An Experimental Study on the Significance of Variable Frame-Length and Overlap in the Context of Children’s Speech Recognition

It is well known that the recognition performance of an automatic speech recognition (ASR) system is affected by intra-speaker as well inter-speaker variability. The differences in the geometry of vocal organs, pitch and speaking-rate among the speakers are some such inter-speaker variabilities affecting the recognition performance. A mismatch between the training and test data with respect to any of those aforementioned factors leads to increased error rates. An example of acoustically mismatched ASR is the task of transcribing children’s speech on adult data-trained system.
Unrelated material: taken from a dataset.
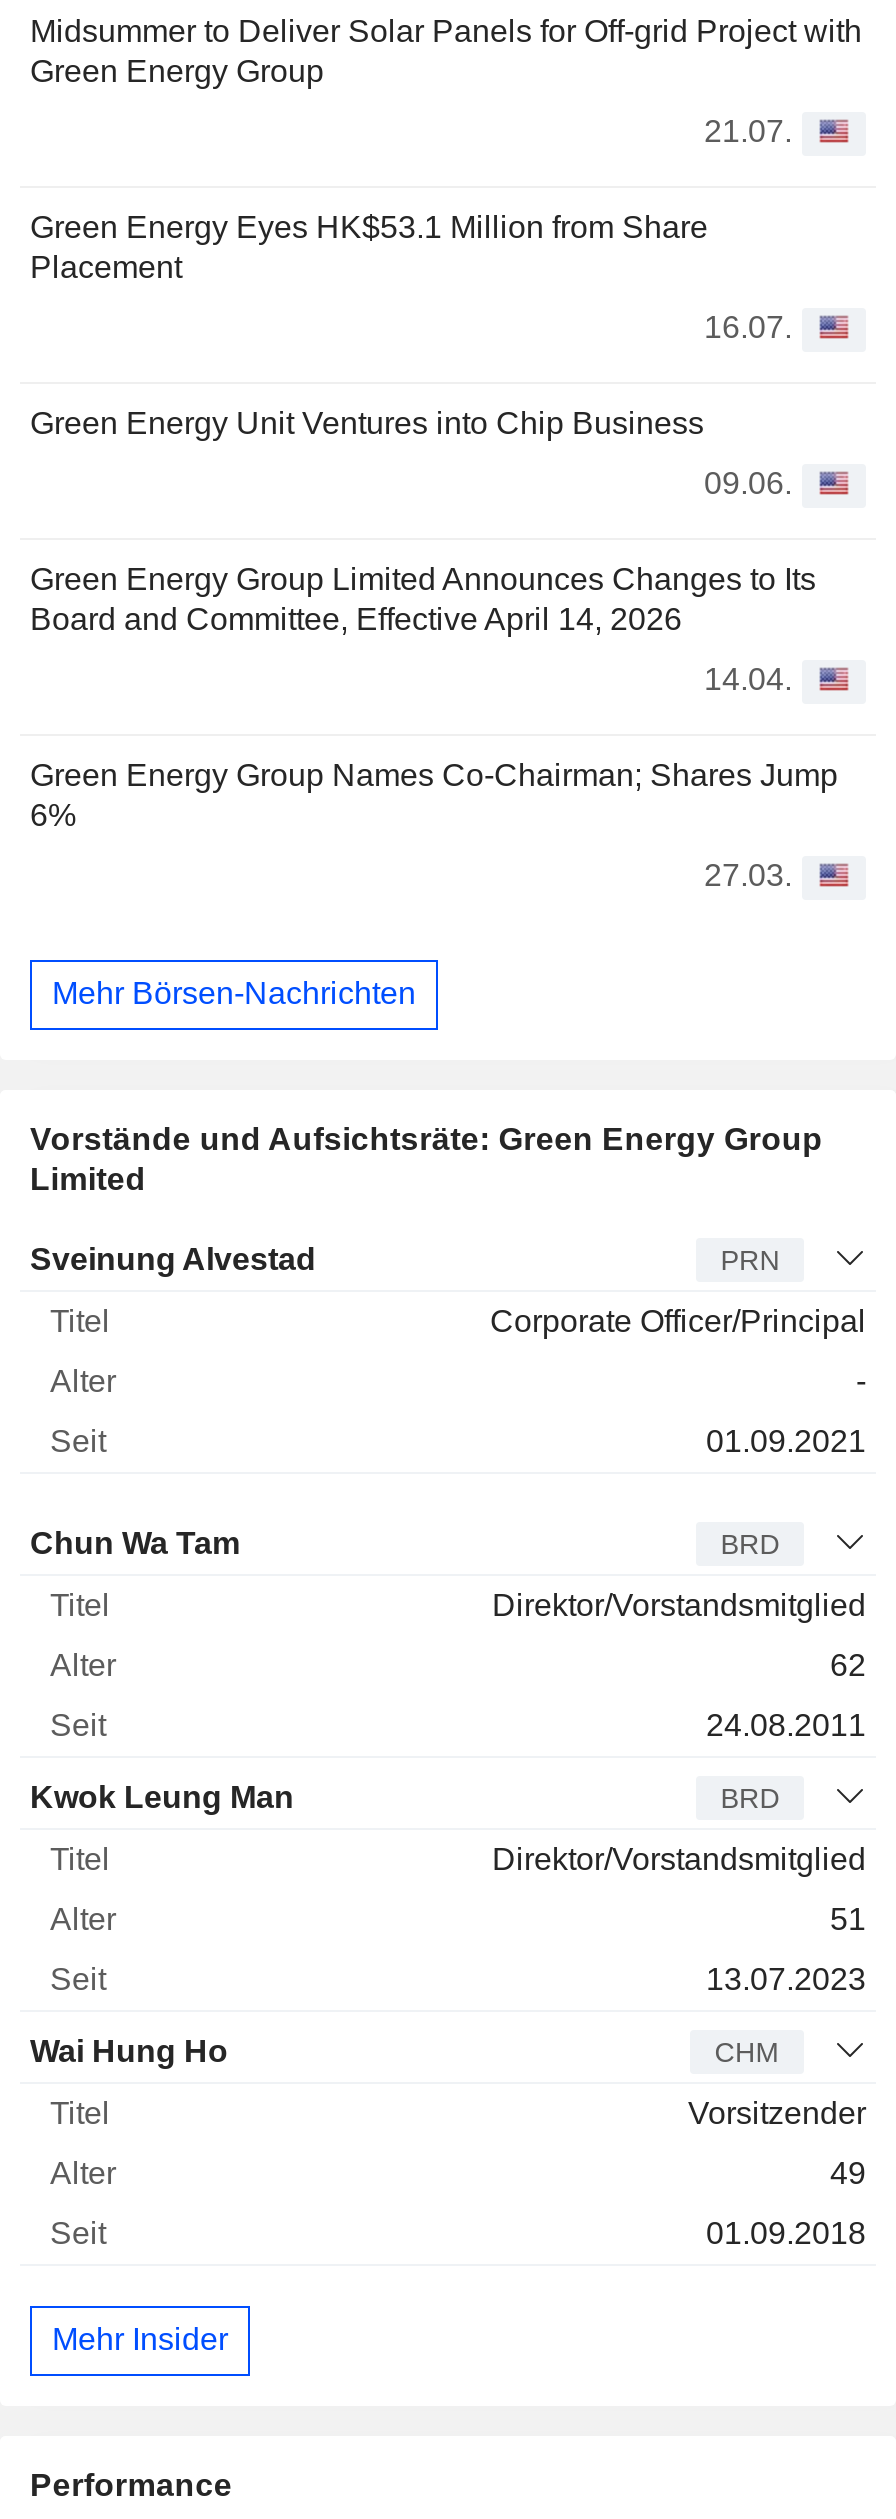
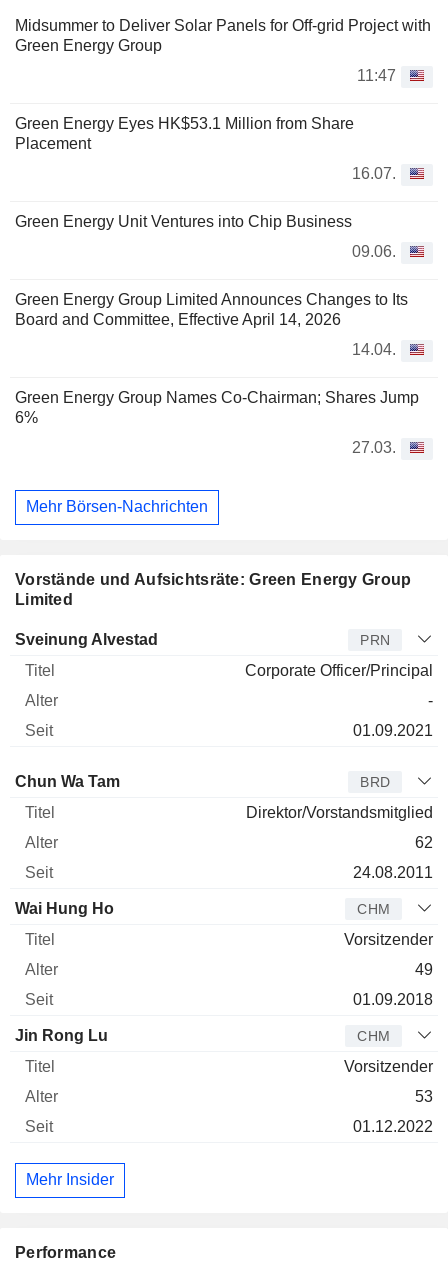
[704,113,792,147] 21.07. -> [357,66,396,84] 11:47
[30,1779,866,1995] Kwok Leung Man | BRD | Direktor/Vorstandsmitglied | 51 | 13.07.2023 -> none
moved [30,2033,866,2249] -> [15,900,433,1008]: Wai Hung Ho | CHM | Vorsitzender | 49 | 01.09.2018
none -> [15,1027,433,1135] Jin Rong Lu | CHM | Vorsitzender | 53 | 01.12.2022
A large number of studies have been reported earlier that present a myriad of techniques for addressing acoustic mismatch arising from differences in pitch and dimensions of vocal organs. At the same time, only a few works on speaking-rate adaptation employing timescale modification have been reported. Furthermore, those studies were performed on ASR systems developed using Gaussian mixture models. Motivated by these facts, speaking-rate adaptation is explored in this work in the context of children’s ASR system employing deep neural network-based acoustic modeling. Speaking-rate adaptation is performed by changing the frame-length and overlap during front-end feature extraction process. Significant reductions in errors are noted by speaking-rate adaptation. In addition to that, we have also studied the effect of combining speaking-rate adaptation with vocal-tract length normalization and explicit pitch modification. In both the cases, additive improvements are obtained. To summarize, relative improvements in 15–20% over the baselines are obtained by varying the frame-length and frame-overlap.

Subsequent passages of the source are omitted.